How do you view your journey from where you started to where you’re at now in your career?

- I view it in a very positive way. Along side my music is my instinctual need to teach, I’m really transparent about where I come from and what I’ve learned.

How important is it to support other women in music?

- Its important. When you verbalize your support for other women it makes the space/community more inviting and fun. If you support another woman, tell her 🤎”.

I want to end with the recent interview and profile from NME. Not only has Doechii captivated and ignited passionate following in her native U.S. She is also being noticed and appreciated here in the U.K. You only need to listen to her music for a few minutes to know she will be a big festival headliner very soon:

Doechii is “meant to blow up like the white things and soda rockets”, to quote the dexterous wordplay at the heart of her breakthrough single, ‘Yucky Blucky Fruitcake’. Released two years ago as part of a fantastical, Dr Seuss-inspired EP titled ‘Oh The Places You’ll Go’, it caught the ear of Top Dawg Entertainment; the label that discovered Kendrick Lamar, and is currently home to Schoolboy Q, Jay Rock and SZA.

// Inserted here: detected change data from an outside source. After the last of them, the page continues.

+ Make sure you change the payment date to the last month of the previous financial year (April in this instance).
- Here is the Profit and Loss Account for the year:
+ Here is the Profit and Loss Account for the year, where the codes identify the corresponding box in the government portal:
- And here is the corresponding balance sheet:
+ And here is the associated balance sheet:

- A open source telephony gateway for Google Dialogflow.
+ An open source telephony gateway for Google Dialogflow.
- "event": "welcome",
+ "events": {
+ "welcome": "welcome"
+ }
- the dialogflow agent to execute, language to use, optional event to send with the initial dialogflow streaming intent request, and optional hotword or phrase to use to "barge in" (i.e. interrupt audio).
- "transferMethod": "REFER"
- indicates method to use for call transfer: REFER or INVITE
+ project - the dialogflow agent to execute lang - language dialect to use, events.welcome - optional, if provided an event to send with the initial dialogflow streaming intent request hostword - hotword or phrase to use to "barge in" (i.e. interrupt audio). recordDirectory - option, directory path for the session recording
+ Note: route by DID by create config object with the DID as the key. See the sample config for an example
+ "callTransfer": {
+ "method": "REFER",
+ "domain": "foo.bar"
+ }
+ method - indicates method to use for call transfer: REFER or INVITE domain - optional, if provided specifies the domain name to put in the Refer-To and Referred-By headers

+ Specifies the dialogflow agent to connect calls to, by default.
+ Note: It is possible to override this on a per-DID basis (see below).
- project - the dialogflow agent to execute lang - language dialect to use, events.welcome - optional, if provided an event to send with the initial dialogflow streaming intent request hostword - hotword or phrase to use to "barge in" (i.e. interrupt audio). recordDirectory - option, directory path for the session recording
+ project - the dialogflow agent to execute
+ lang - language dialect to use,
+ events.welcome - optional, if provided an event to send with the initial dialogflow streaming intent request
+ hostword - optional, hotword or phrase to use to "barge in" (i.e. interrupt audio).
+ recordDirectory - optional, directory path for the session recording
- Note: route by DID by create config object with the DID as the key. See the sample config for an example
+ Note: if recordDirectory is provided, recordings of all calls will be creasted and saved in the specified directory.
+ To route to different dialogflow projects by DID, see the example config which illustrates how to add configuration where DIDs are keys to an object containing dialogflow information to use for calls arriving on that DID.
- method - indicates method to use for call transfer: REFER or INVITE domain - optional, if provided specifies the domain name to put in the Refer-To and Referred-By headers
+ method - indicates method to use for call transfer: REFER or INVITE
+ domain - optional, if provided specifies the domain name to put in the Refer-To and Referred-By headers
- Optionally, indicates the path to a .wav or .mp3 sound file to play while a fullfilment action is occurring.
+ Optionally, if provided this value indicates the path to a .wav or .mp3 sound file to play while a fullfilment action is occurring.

After signing to the influential rap label in March this year, the artist appeared on stage with Isaiah Rashad during his set at this year’s Coachella. “I was really nervous,” she says, speaking from LA (raised in Tampa, Florida, Doechii relocated to the West Coast last year). “I did two performances and I feel like I harshly critiqued myself about the first one, so I made sure that when I came back for that second one, I ate it up. It’s less often that I get nervous, but when I do, I get really, really nervous: [with] gas and shit,” she adds nonchalantly. “It gets real ugly, girl.“

She also ended up hitting the road with another of her labelmates. “SZA has this sacredness about her which is so freaking cool,” says Doechii. “I love mysterious women who have this sacred feeling about them, because I’m just not that girl. I could never be mysterious,” she laughs. “I talk too much”.

 “You grew up in Tampa. Florida as a whole seems to be in a really strong place at the moment, musically – Mellow Rackz, Nico Sweet, and They Hate Change are three other newer acts heading in really interesting directions right now…

“My experience growing up in Tampa was really colourful, and being from the South, there’s a lot of culture. I think Florida is really evolving [musically] after kind of being at a standstill. Kodak Black was kind of carrying hip-hop in Florida for a long time, but now the sound is starting to evolve, and a lot of artists are finally breaking through. People are really starting to take notice of all the different sounds, which is really beautiful.”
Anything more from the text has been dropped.